Arguments about reducing entitlement spending often sound like exercises in bookkeeping, but there’s more to it than that. Underlying the need to restrain entitlements is the goal of maintaining them for future generations. It’s important to act soon, to provide retirees and people in late middle age as much continuity with current policy as possible, and to disrupt their retirement plans as little as possible. It is properly thought of as an act of shared sacrifice, of caring about the whole.
Trumpian populism rejects entitlement constraints, and you can see the same impulse at play as in international trade: a disregard for the common good in order to keep what’s mine. As long as Social Security and Medicare are generous enough for the populists, they want those programs to stay just as they are.
Stephen Bannon, the still-influential former Trump strategist, reportedly supported a significant increase in the top marginal income tax rate, designed to increase popular support for an overhaul of the tax code. Here, too, we see the traditional conservative understanding of economic policy thrown aside to appeal to the right’s populist base. The rich aren’t in the base’s tribe.
We see this also in rhetoric and understanding surrounding immigration. Reasonable people of good will can disagree over the appropriate number of lesser-skilled immigrants the U.S. should admit. There are obvious benefits to immigration, but many people are worried that lesser-skilled immigrants suppress the wages of native-born workers, stretch local government services, and do not assimilate as quickly as they would like.

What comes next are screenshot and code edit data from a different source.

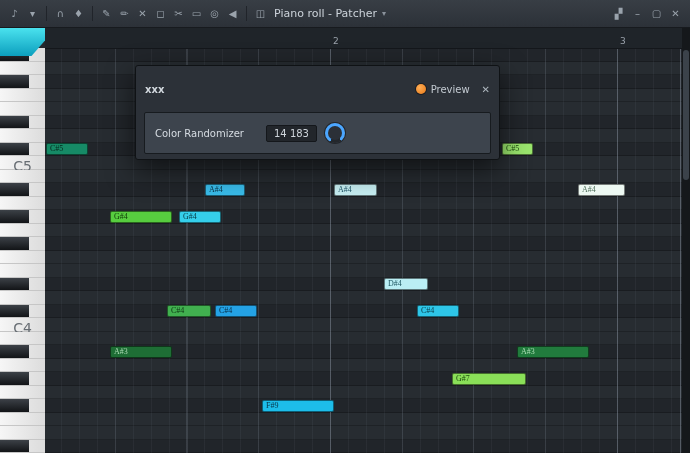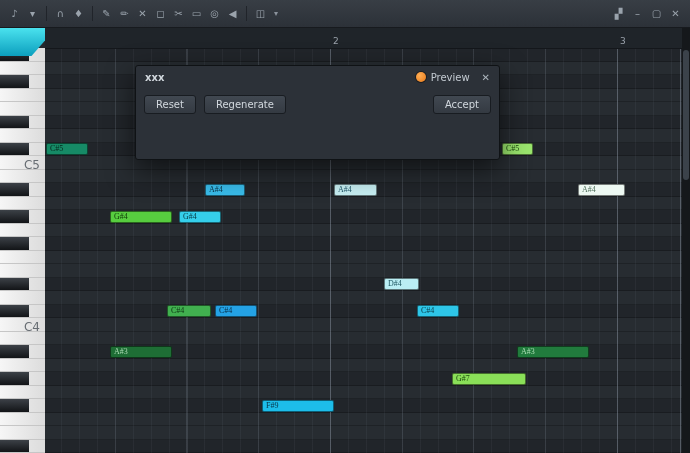--- a/index.html
+++ b/index.html
@@ -113,6 +113,7 @@
     </span>
   <span class="tb-sep"></span>
   <span class="tbi">◫</span>
+  <span class="tb-title">Piano roll - Patcher</span>
   <span class="tb-caret">▾</span>
   <span class="tb-right">
       <span class="tbi">▞</span>

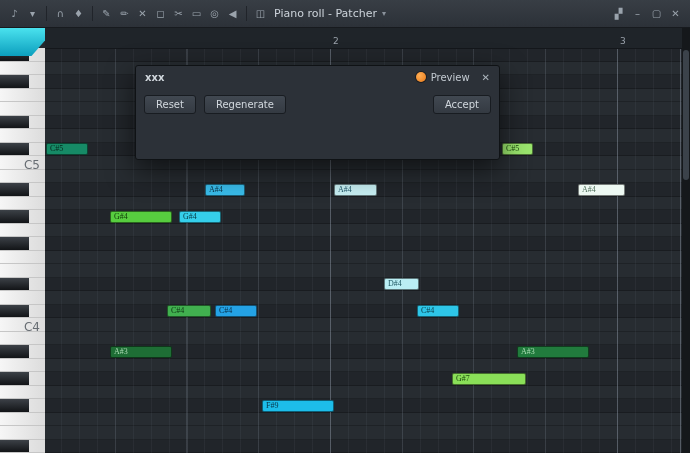--- a/index.html
+++ b/index.html
@@ -65,7 +65,7 @@
     background:#2c3138;border:1px solid #0f1215;border-radius:3px;z-index:30;
     box-shadow:0 10px 28px rgba(0,0,0,.6);
   }
-  .dlg-titlebar{height:22px;display:flex;align-items:center;padding:0 9px;}
+  .dlg-titlebar{height:22px;display:flex;align-items:center;padding:12px 9px;}
   .dlg-title{font-size:10px;font-weight:bold;color:#d2d8de;}
   .dlg-preview{margin-left:auto;display:flex;align-items:center;gap:5px;cursor:default;}
   .preview-dot{width:10px;height:10px;border-radius:50%;

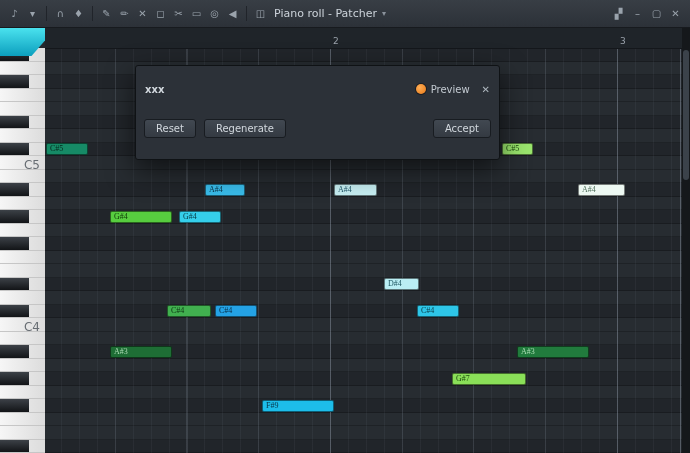--- a/index.html
+++ b/index.html
@@ -233,6 +233,11 @@
     </span>
     <span class="dlg-close">✕</span>
   </div>
+  <div class="dlg-content">
+    <span class="dlg-label">Color Randomizer</span>
+    <span class="dlg-value">14 183</span>
+    <span class="knob"></span>
+  </div>
   <div class="dlg-footer">
     <button class="dlg-btn">Reset</button>
     <button class="dlg-btn">Regenerate</button>

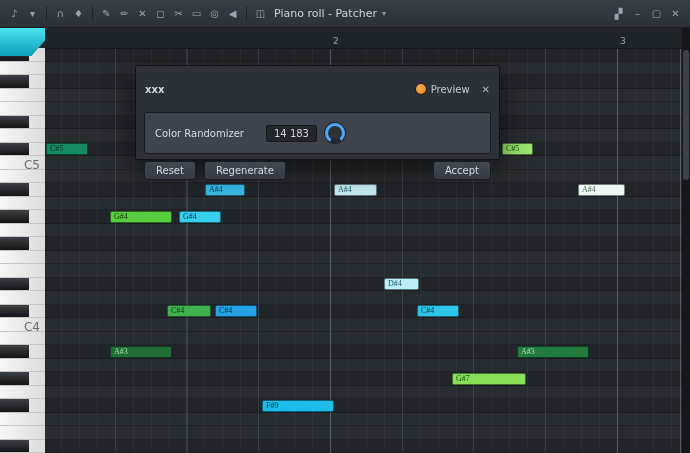--- a/index.html
+++ b/index.html
@@ -38,7 +38,7 @@
   .key.b{background:linear-gradient(90deg,#f2f2f2,#dcdcdc);border-bottom:1px solid #c6c6c6;}
   .key.b::before{content:"";position:absolute;left:0;top:0;width:29px;height:12.5px;
     background:linear-gradient(180deg,#3c4147,#121417);}
-  .key-label{position:absolute;right:5px;top:2px;font-size:12px;color:#676d73;}
+  .key-label{position:absolute;right:13px;top:2px;font-size:14px;color:#676d73;}
   
   .grid{position:absolute;left:45px;top:48px;width:637px;height:405px;overflow:hidden;background:#24282d;z-index:2;}
   .rowstripe{position:absolute;left:0;width:100%;height:13.5px;box-sizing:border-box;border-bottom:1px solid rgba(0,0,0,.22);}

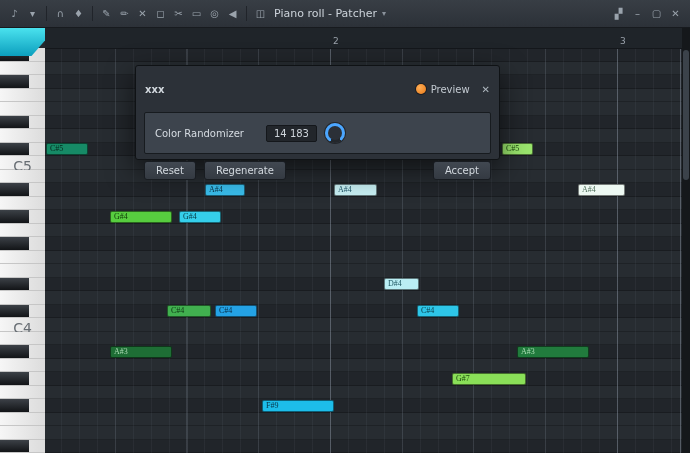--- a/index.html
+++ b/index.html
@@ -238,11 +238,6 @@
     <span class="dlg-value">14 183</span>
     <span class="knob"></span>
   </div>
-  <div class="dlg-footer">
-    <button class="dlg-btn">Reset</button>
-    <button class="dlg-btn">Regenerate</button>
-    <button class="dlg-btn accept">Accept</button>
-  </div>
 </div>
 
 </body></html>

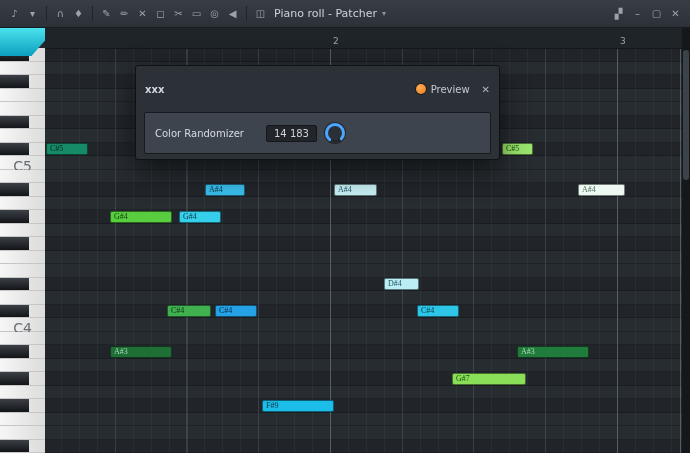--- a/index.html
+++ b/index.html
@@ -209,7 +209,7 @@
       <div class="note" style="left: 533px; top: 136px; width: 47px; background: rgb(237, 248, 242); color: rgb(80, 112, 92);">A#4</div>
       <div class="note" style="left: 65px; top: 163px; width: 62px; background: rgb(87, 205, 63); color: rgb(17, 59, 9);">G#4</div>
       <div class="note" style="left: 134px; top: 163px; width: 42px; background: rgb(53, 207, 235); color: rgb(9, 59, 70);">G#4</div>
-      <div class="note" style="left: 339px; top: 230px; width: 35px; background: rgb(186, 238, 244); color: rgb(34, 90, 100);">D#4</div>
+      <div class="note" style="left: 339px; top: 230px; width: 44px; background: rgb(186, 238, 244); color: rgb(34, 90, 100);">D#4</div>
       <div class="note" style="left: 122px; top: 257px; width: 44px; background: rgb(65, 176, 79); color: rgb(12, 53, 19);">C#4</div>
       <div class="note" style="left: 170px; top: 257px; width: 42px; background: rgb(36, 162, 229); color: rgb(6, 45, 69);">C#4</div>
       <div class="note" style="left: 372px; top: 257px; width: 42px; background: rgb(46, 198, 232); color: rgb(9, 59, 70);">C#4</div>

Weighing those factors is an exercise in determining how best to further the common good. Demonizing immigrants, stirring up fear about how they will affect American culture and communities, and stoking bigotry — all among the worst aspects of Trumpian populism — is in part an impulse to protect what’s mine from an (incorrectly) perceived threat.
So much of populism is about anxiety, a sense of displacement, loss, and concern. Decades of slow-burning economic change have been wrenching, and policy should do more to provide opportunity to those affected by them. The shock of the Great Recession exacerbated this condition. Severe economic downturns are often followed by rising support for populism, including hostility towards minorities and foreigners. The tribe comes first.
We lose a lot when tribal instincts rise to the fore. At its core, the U.S. is explicitly about more than tribe. We are a creedal nation, not an ethnic one. We are built on ideas, not identity. We profess the equal dignity of all people.
It follows that government action should advance the common good. Policy should reflect this. The right is losing that understanding.